• Listed entries:
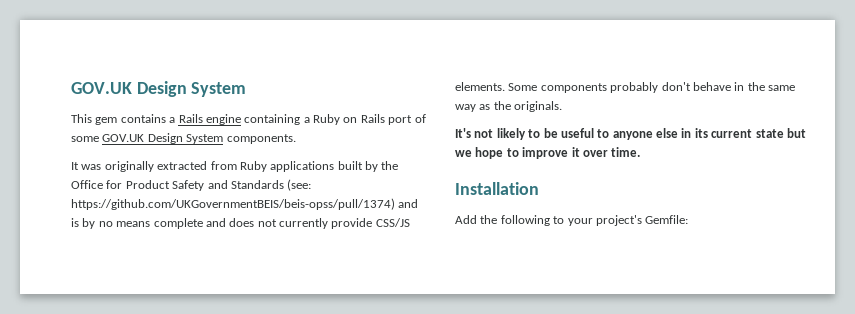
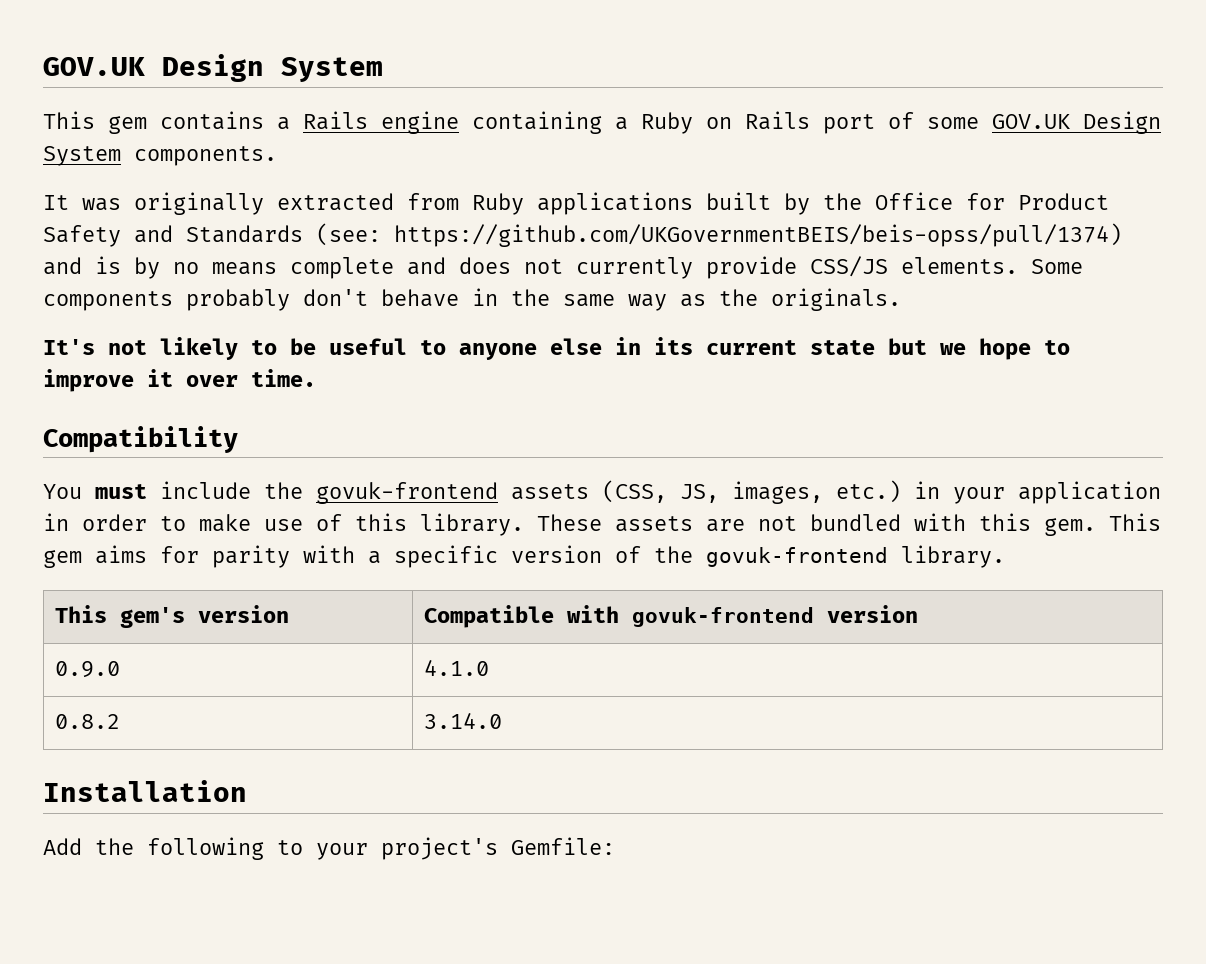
(641, 152) none -> [43,426,238,453] [43,480,1161,504] [43,513,1161,536] [43,545,1005,568] [54,605,289,628] [423,605,918,628] [54,661,120,678] [423,660,489,676] [54,714,120,729] [423,713,502,729] // Compatibility // You must include the govuk-frontend assets (CSS, JS, images, etc.) in your application in order to make use of this library. These assets are not bundled with this gem. This gem aims for parity with a specific version of the govuk-frontend library. // This gem's version | Compatible with govuk-frontend version // 0.9.0 | 4.1.0 // 0.8.2 | 3.14.0

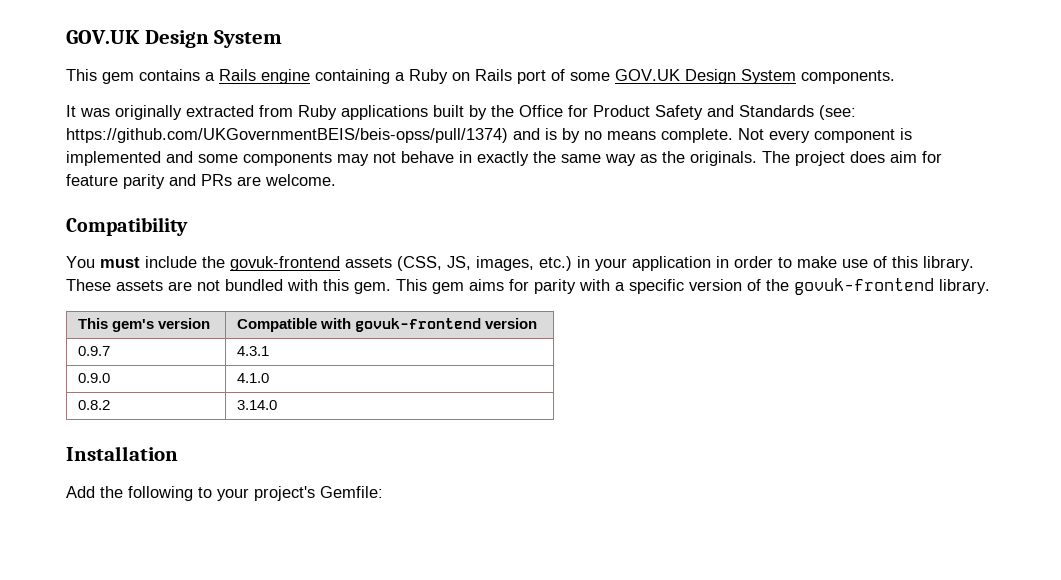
[290,256,1083,279] [43,289,368,311] complete and does not currently provide CSS/JS elements. Some components probably don't -> [661,128,912,143] [66,151,396,166] complete. Not every component is implemented and some components may not
(498, 297) none -> [477,151,529,166] exactly
[43,337,1070,360] [43,369,316,392] // It's not likely to be useful to anyone else in its current state but we hope to improve it over time. -> [762,151,942,166] [66,174,336,189] The project does aim for feature parity and PRs are welcome.
(918, 614) none -> [77,346,110,356] [236,346,269,356] // 0.9.7 | 4.3.1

• Exercise prompt: From the first line to the last, write out the data exactly, omitting any pictures.

• Response:
(641, 152) none -> [43,426,238,453] [43,480,1161,504] [43,513,1161,536] [43,545,1005,568] [54,605,289,628] [423,605,918,628] [54,661,120,678] [423,660,489,676] [54,714,120,729] [423,713,502,729] // Compatibility // You must include the govuk-frontend assets (CSS, JS, images, etc.) in your application in order to make use of this library. These assets are not bundled with this gem. This gem aims for parity with a specific version of the govuk-frontend library. // This gem's version | Compatible with govuk-frontend version // 0.9.0 | 4.1.0 // 0.8.2 | 3.14.0

[290,256,1083,279] [43,289,368,311] complete and does not currently provide CSS/JS elements. Some components probably don't -> [661,128,912,143] [66,151,396,166] complete. Not every component is implemented and some components may not
(498, 297) none -> [477,151,529,166] exactly
[43,337,1070,360] [43,369,316,392] // It's not likely to be useful to anyone else in its current state but we hope to improve it over time. -> [762,151,942,166] [66,174,336,189] The project does aim for feature parity and PRs are welcome.
(918, 614) none -> [77,346,110,356] [236,346,269,356] // 0.9.7 | 4.3.1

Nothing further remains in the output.